● What this task involves
Search the records for the word "titem" and copy each line in which it appears.

● Records for the exercise
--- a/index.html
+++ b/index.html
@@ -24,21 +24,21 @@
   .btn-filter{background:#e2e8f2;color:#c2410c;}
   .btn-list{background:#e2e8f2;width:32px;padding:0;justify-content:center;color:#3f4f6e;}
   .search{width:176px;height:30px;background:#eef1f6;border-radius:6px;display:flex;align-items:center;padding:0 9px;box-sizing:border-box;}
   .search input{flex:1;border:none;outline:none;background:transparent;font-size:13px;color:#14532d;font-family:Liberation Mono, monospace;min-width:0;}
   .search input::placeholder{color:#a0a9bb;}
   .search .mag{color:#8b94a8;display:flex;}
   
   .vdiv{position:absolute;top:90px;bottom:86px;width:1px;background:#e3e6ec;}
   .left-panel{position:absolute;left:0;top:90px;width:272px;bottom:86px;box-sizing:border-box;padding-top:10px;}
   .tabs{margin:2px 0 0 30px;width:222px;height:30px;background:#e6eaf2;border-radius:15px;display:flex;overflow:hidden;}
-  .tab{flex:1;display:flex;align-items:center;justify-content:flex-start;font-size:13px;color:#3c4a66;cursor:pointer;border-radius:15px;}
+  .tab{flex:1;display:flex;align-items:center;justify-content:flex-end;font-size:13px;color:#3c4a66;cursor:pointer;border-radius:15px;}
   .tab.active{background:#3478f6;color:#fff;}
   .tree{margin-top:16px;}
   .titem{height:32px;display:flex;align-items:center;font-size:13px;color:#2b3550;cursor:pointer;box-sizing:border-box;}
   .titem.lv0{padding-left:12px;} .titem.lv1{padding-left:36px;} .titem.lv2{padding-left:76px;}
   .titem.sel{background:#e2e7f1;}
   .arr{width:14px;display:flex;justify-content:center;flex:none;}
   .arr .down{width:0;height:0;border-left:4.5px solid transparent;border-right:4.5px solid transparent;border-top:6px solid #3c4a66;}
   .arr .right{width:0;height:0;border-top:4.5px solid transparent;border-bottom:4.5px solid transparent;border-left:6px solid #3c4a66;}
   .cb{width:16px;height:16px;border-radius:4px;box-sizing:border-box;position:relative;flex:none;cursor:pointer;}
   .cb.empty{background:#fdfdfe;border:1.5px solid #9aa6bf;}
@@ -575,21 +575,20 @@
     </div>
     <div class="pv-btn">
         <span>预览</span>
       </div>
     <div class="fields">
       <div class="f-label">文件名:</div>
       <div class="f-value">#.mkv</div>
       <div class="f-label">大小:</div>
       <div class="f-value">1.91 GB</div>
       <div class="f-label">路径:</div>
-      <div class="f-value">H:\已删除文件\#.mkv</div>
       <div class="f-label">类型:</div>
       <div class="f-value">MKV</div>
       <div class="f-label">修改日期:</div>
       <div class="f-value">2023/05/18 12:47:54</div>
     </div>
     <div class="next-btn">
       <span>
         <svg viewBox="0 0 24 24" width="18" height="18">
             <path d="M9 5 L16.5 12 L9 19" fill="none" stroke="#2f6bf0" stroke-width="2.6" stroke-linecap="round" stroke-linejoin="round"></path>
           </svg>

● Worked solution
   .titem{height:32px;display:flex;align-items:center;font-size:13px;color:#2b3550;cursor:pointer;box-sizing:border-box;}
   .titem.lv0{padding-left:12px;} .titem.lv1{padding-left:36px;} .titem.lv2{padding-left:76px;}
   .titem.sel{background:#e2e7f1;}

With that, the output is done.